WHAT YOU HAVE TO DO ▸
An exact copy of every entry is needed, without any of the pictures.

SOURCE MATERIAL ▸
+---+
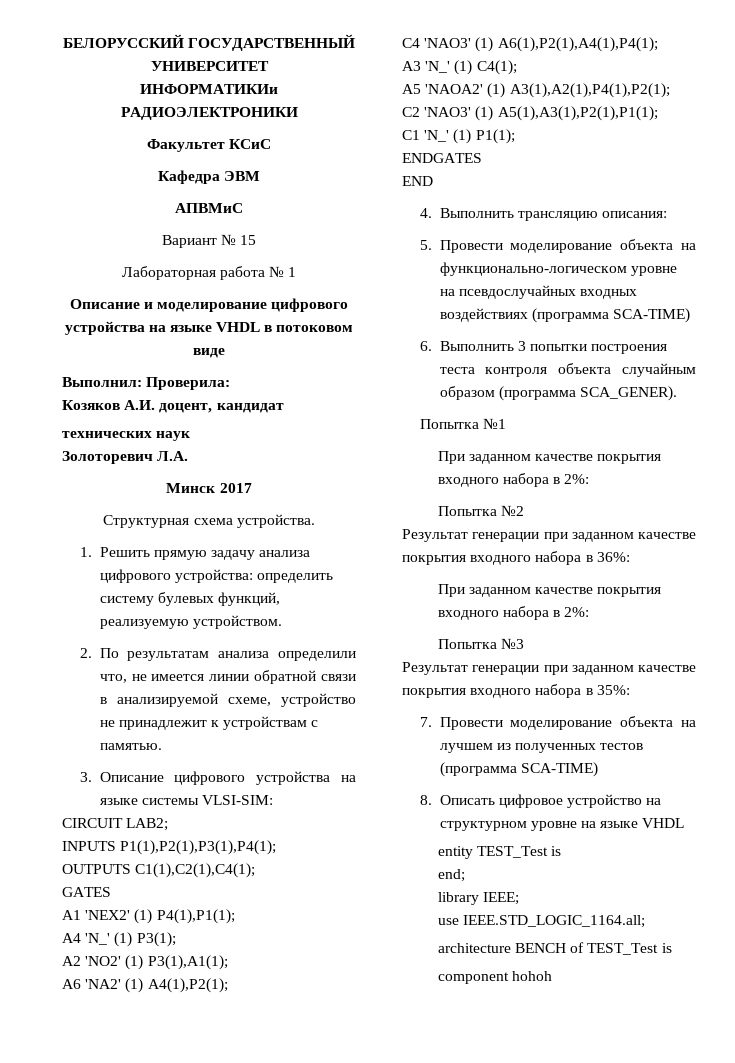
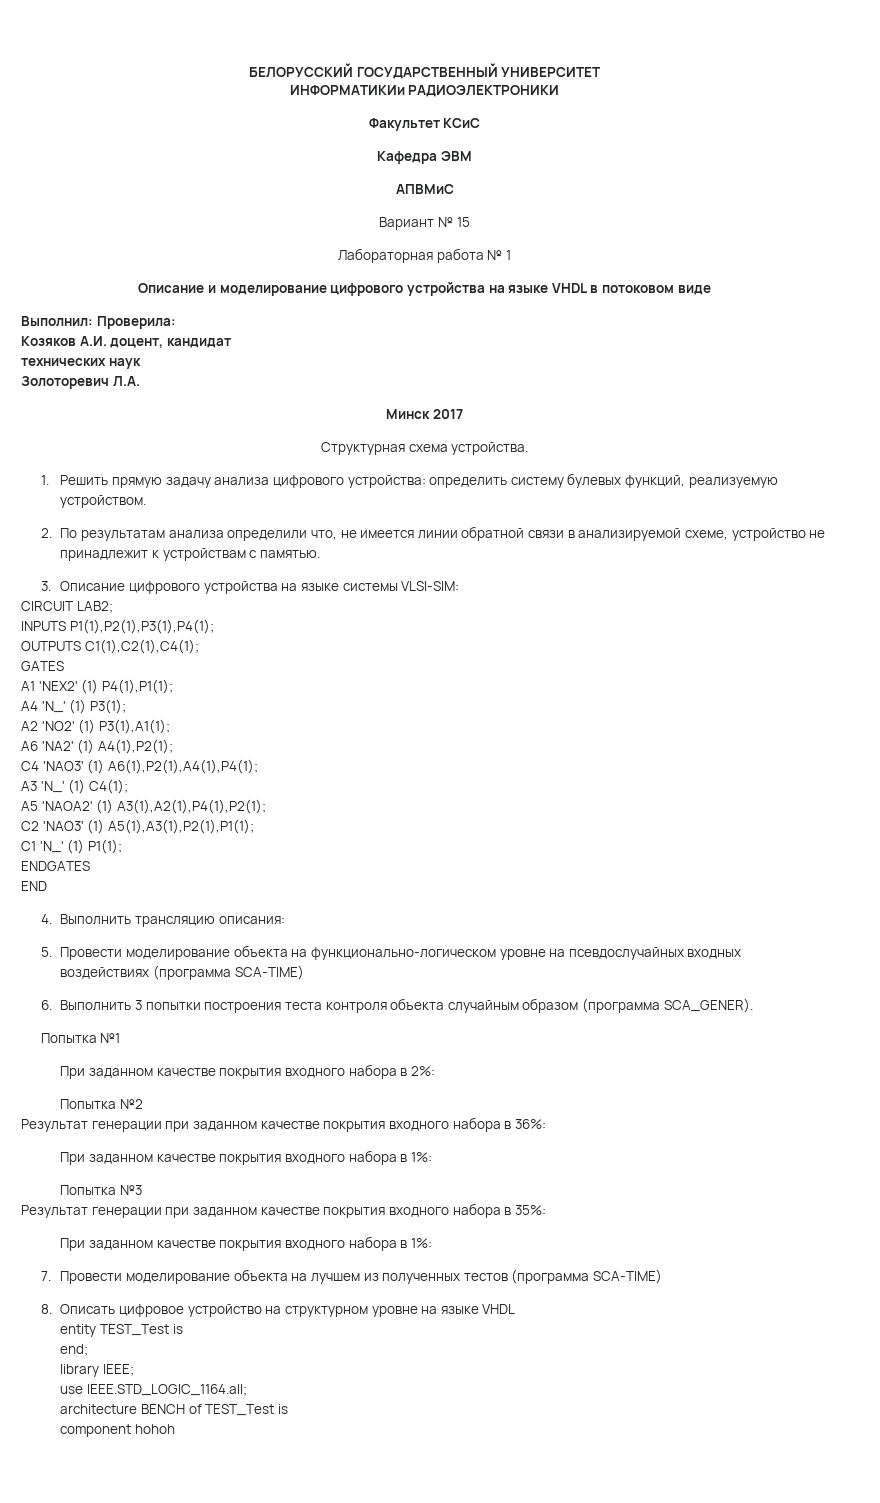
  Результат генерации при заданном качестве покрытия входного набора в 36%:
- При заданном качестве покрытия входного набора в 2%:
+ При заданном качестве покрытия входного набора в 1%:
  Результат генерации при заданном качестве покрытия входного набора в 35%:
+ При заданном качестве покрытия входного набора в 1%:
+---+
ANSWER BOX ▸
  Результат генерации при заданном качестве покрытия входного набора в 36%:
- При заданном качестве покрытия входного набора в 2%:
+ При заданном качестве покрытия входного набора в 1%:
  Результат генерации при заданном качестве покрытия входного набора в 35%:
+ При заданном качестве покрытия входного набора в 1%:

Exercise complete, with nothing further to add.